ASSIGNMENT: When you retype the entries, keep each one exact and leave out the pictures.

Detected change data
┏━━
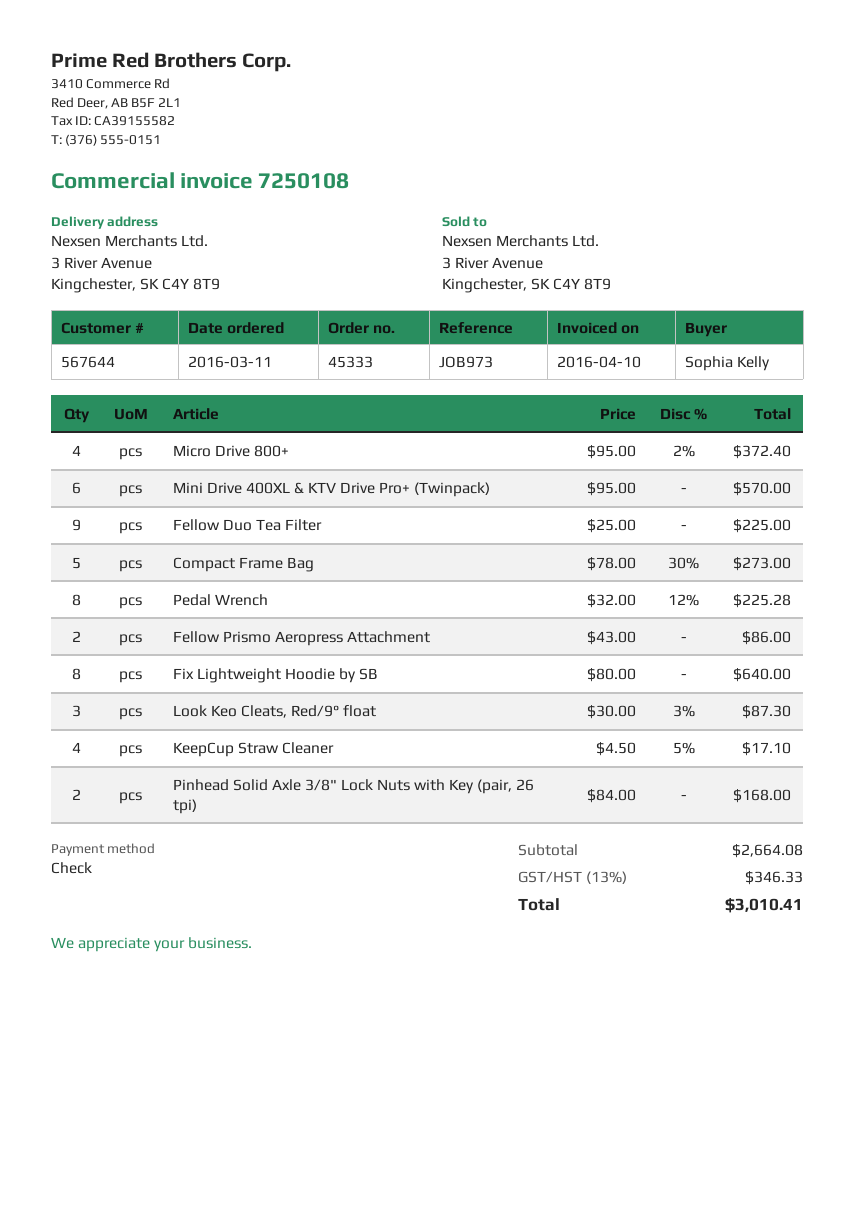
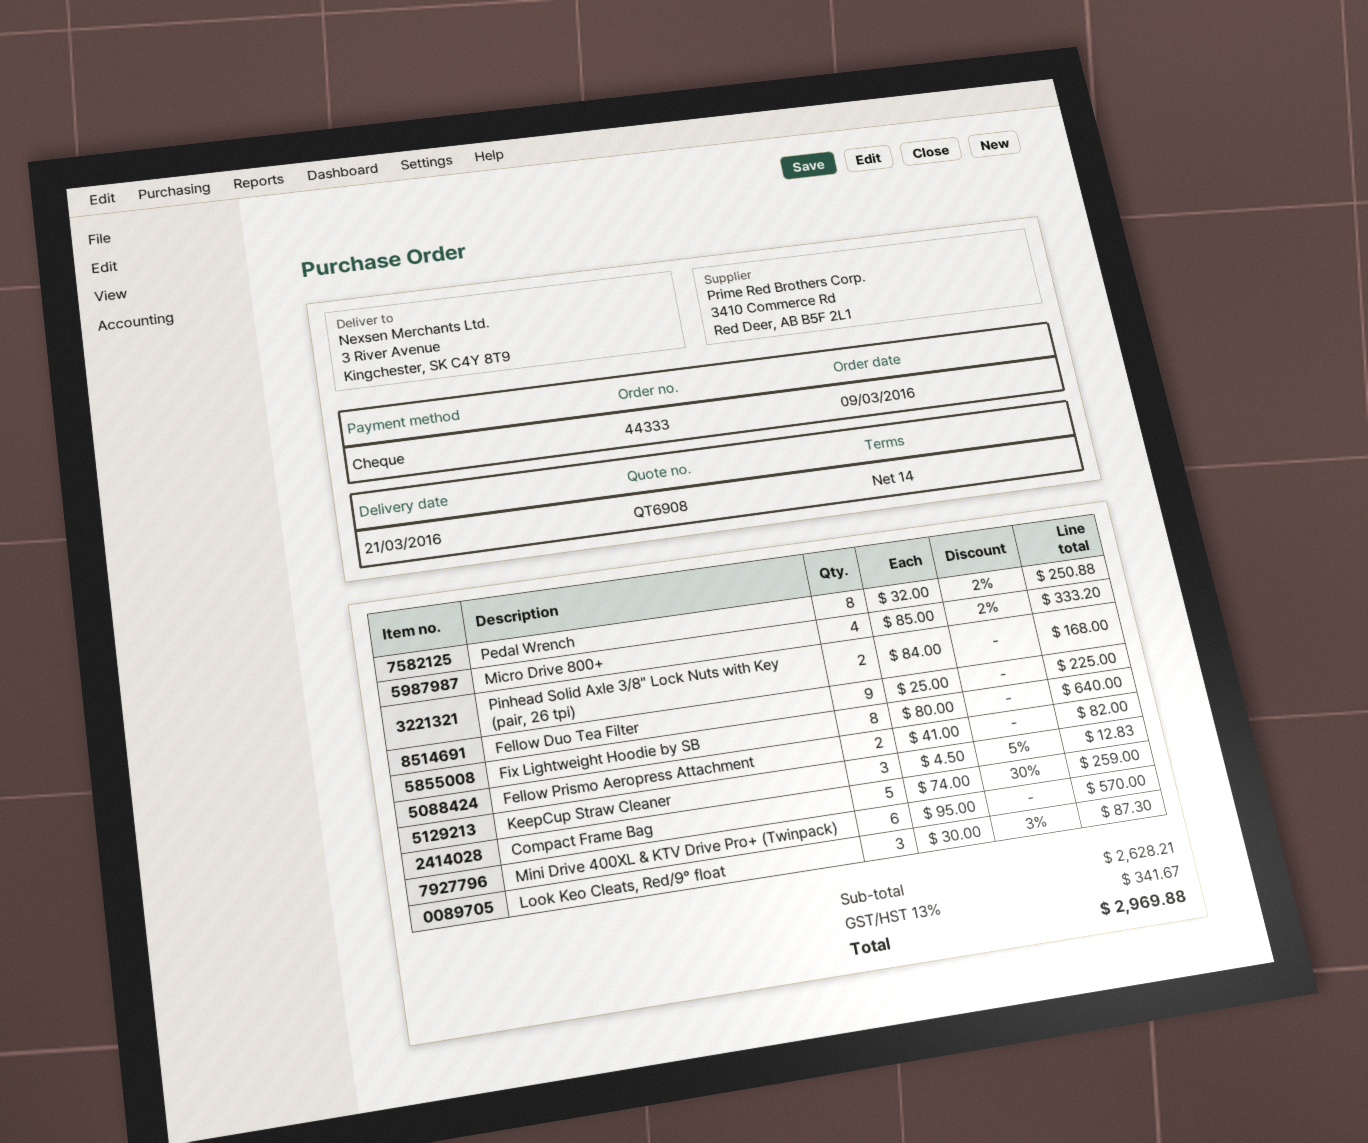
order number: 45333 -> 44333
order date: 2016-03-11 -> 2016-03-09
Micro Drive 800+: 4 x 95.00 - 2% = 372.40 -> 4 x 85.00 - 2% = 333.20
Compact Frame Bag: 5 x 78.00 - 30% = 273.00 -> 5 x 74.00 - 30% = 259.00
Pedal Wrench: 8 x 32.00 - 12% = 225.28 -> 8 x 32.00 - 2% = 250.88
Fellow Prismo Aeropress Attachment: 2 x 43.00 = 86.00 -> 2 x 41.00 = 82.00
KeepCup Straw Cleaner: 4 x 4.50 - 5% = 17.10 -> 3 x 4.50 - 5% = 12.83
subtotal: 2664.08 -> 2628.21
tax: 13% = 346.33 -> 13% = 341.67
total: 3010.41 -> 2969.88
┗━━
RESPONSE AREA:
order number: 45333 -> 44333
order date: 2016-03-11 -> 2016-03-09
Micro Drive 800+: 4 x 95.00 - 2% = 372.40 -> 4 x 85.00 - 2% = 333.20
Compact Frame Bag: 5 x 78.00 - 30% = 273.00 -> 5 x 74.00 - 30% = 259.00
Pedal Wrench: 8 x 32.00 - 12% = 225.28 -> 8 x 32.00 - 2% = 250.88
Fellow Prismo Aeropress Attachment: 2 x 43.00 = 86.00 -> 2 x 41.00 = 82.00
KeepCup Straw Cleaner: 4 x 4.50 - 5% = 17.10 -> 3 x 4.50 - 5% = 12.83
subtotal: 2664.08 -> 2628.21
tax: 13% = 346.33 -> 13% = 341.67
total: 3010.41 -> 2969.88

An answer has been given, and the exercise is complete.